Gallery 16 is pleased to present Epoch featuring the work of Libby Black, Taravat Talepasand, and Josephine Taylor. There will be an opening reception for the artists on Friday, April 5th, from 6 to 9pm.
Ep·och, /’epǝk/, noun: A period of time in history or a person’s life (fourteen years in the case of these artists) typically marked by notable events or particular characteristics. The long-standing friendship between Libby Black, Taravat Talepasand, and Josephine Taylor, has woven its way through many spheres of life: love, home, motherhood, work, culture, community, history, politics. What began two years ago as a correspondence via email between the artists evolved into a greater dialogue about what it means to be an artist, a feminist, a teacher and a mother. Inspired by a mutual love and respect for each other’s work, practice and careers, Epoch presents the work of these artists in dialogue together for the first time.

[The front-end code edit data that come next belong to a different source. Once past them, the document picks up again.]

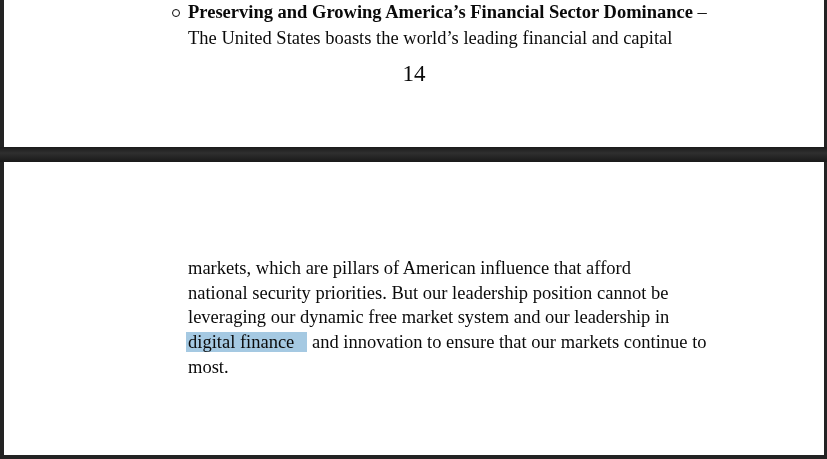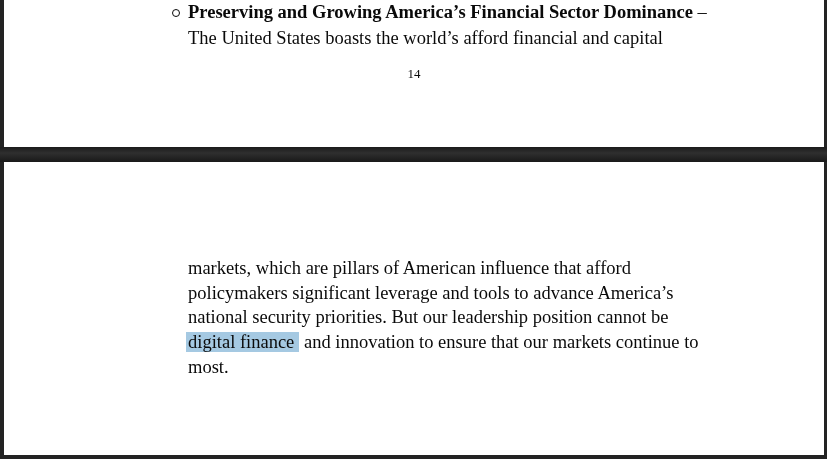--- a/index.html
+++ b/index.html
@@ -78,7 +78,7 @@
   <div class="page page-top">
     <span class="bullet-circle"></span>
     <div class="line heading-line"><span class="heading-bold">Preserving and Growing America’s Financial Sector Dominance</span><span> –</span></div>
-    <div class="line body-line">The United States boasts the world’s afford financial and capital</div>
+    <div class="line body-line">The United States boasts the world’s leading financial and capital</div>
     <div class="page-number">14</div>
   </div>
 

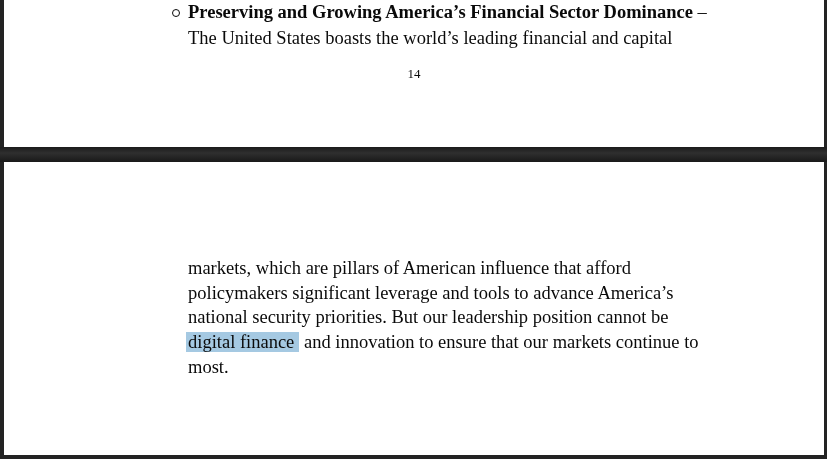--- a/index.html
+++ b/index.html
@@ -55,7 +55,7 @@
     position: absolute;
     left: 0; top: 62px; width: 100%;
     text-align: center;
-    font-size: 13px;
+    font-size: 23px;
     line-height: 24.7px;
   }
   

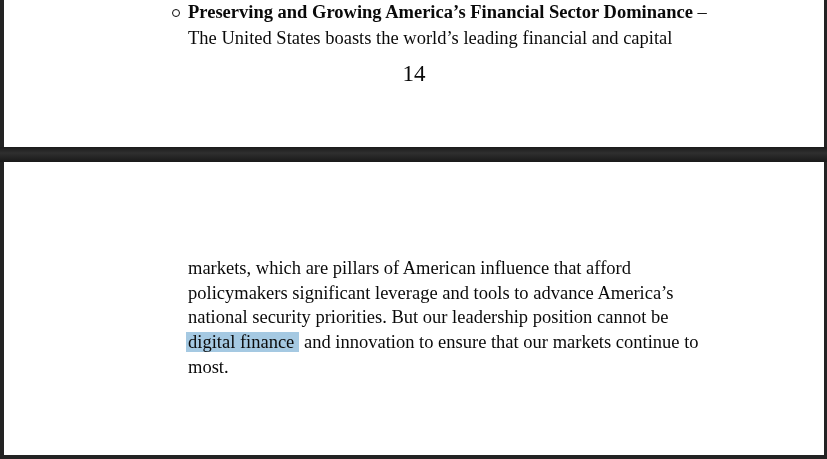--- a/index.html
+++ b/index.html
@@ -87,7 +87,6 @@
   <div class="page page-bottom">
     <div class="text-column">
       <div class="line">markets, which are pillars of American influence that afford</div>
-      <div class="line">policymakers significant leverage and tools to advance America’s</div>
       <div class="line">national security priorities. But our leadership position cannot be</div>
       <div class="line"><span class="hl">digital finance</span><span> and innovation to ensure that our markets continue to</span></div>
       <div class="line">most.</div>

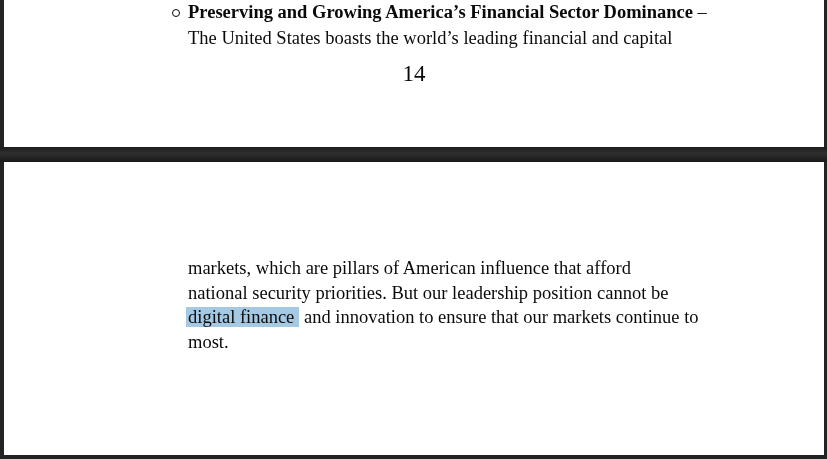--- a/index.html
+++ b/index.html
@@ -88,6 +88,7 @@
     <div class="text-column">
       <div class="line">markets, which are pillars of American influence that afford</div>
       <div class="line">national security priorities. But our leadership position cannot be</div>
+      <div class="line">leveraging our dynamic free market system and our leadership in</div>
       <div class="line"><span class="hl">digital finance</span><span> and innovation to ensure that our markets continue to</span></div>
       <div class="line">most.</div>
     </div>

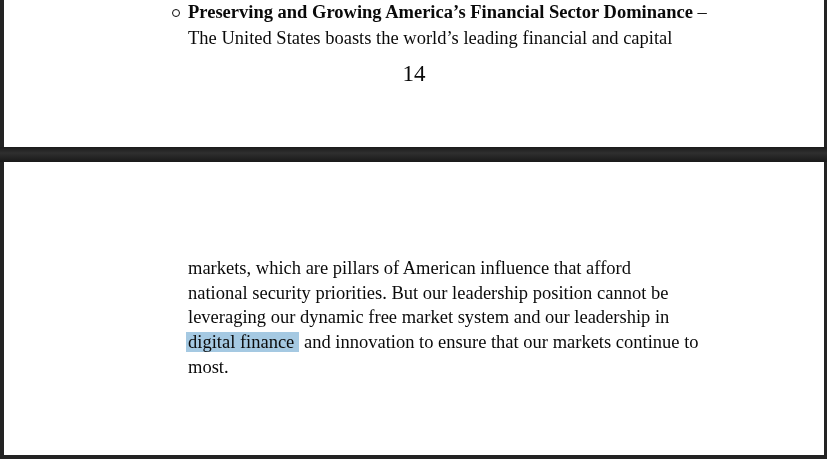--- a/index.html
+++ b/index.html
@@ -66,7 +66,7 @@
   }
   .hl {
     background: var(--hl, #a5c9e2);
-    padding: 0 5px 0 2px;
+    padding: 0 13px 0 2px;
     margin-left: -2px;
   }
 </style>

It’s almost as if we are having a dinner party, only the art is the invited guest. When you get to a dinner party, the topics of conversation are not listed when you walk in; they happen naturally… We all have underlying themes.
In a society that demands a challenging and unforgiving work/life balance – especially as active and successful artists and mothers – these artists have ‘unapologetically persisted.’ Through various methods of appropriation, reauthoring and the shifting of perspectives, Black, Talepasand and Taylor explore ideas of domesticity and the presence of women in their work. Each of them displays an “extraordinary level of engagement with their craft, both in terms of technical skill and their ferociously smart, sometimes sneaky way of bringing viewers face to face with uncomfortable content. Strength is a common motif—physical, mental, spiritual—in work about politics, emotions, parenting, past traumas and present day-to-day life as a woman” (Maria Porges).
Libby Black imbues a kind of power and autonomy to the domesticity of things around us. Using paper, paint, and a hot glue gun, she reshapes objects from her life into a series of still lifes that, in effect, become self-portraits coding her identity (as an artist, a mother, a lesbian, a dreamer, a fan, a lover). Often humble and humorous, the work simultaneously provokes commentary on larger societal issues. Black’s graphite re-drawing of New York Times newspaper pages and news photographs that she has collected over the years and redrawn, press the viewer to both “examine and experience our relationships to events that otherwise have a way of sinking beneath the surface of consciousness.”
Taravat Talepasand is an Iranian American and boldly explores her bicultural identity in her work. Acknowledging the persistence of memory and the past, and accepting that neither can be buried or wrapped away from sight, Talepasand creates work that highlights female empowerment and, at times, explains the complicated path that the artist has experienced alongside other women. These new sculptural paintings were made by stretching the sanctioned domestic fabrics from Iran over linen. A color field of casein milk paint on the linen highlights the dominant color of each unique, hand printed textile. With the same confident hand, Talepasand paints in tiny areas of narratives – persian miniatures illustrating ceremonies, love, relationships and customs alongside poppies and flowers – some sheathed by the Persian textiles, some intimately embedded within the flowering detail of the textile. These painted narratives explore the artist’s new life as a wife, mother and slowly unwind the patterns of her family and upbringing.
Josephine Taylor considers the relationship between media and gender, specifically the way that MTV (the predominant access point to pop culture during the artist’s formative years) informed her ideas of sexual identity, gender roles, adversarial gender relationships, domesticity and romance. Taylor takes the still frames from a series of videos, reorients and refines the images through collage to look the way she wants them to look, and reauthors them through photogravure. Also featured is a series of love letters sent to the artist between 3rd grade and high school. With the same kindred love of detail and precision that Taylor uses to execute her large figurative drawings, she meticulously renders these, shifting the authorship from male to female. By taking the original and shifting it away from itself, Taylor ultimately disempowers the object of the agency with which it was initially impregnated.
This exhibition is accompanied by “Much Love and Respect,” the publication containing the series of emails exchanged between the artists along with an afterword by Maria Porges. Special thanks to Maria for her contribution, and to Mullowney Printing for their collaboration with Josephine Taylor on the photogravures.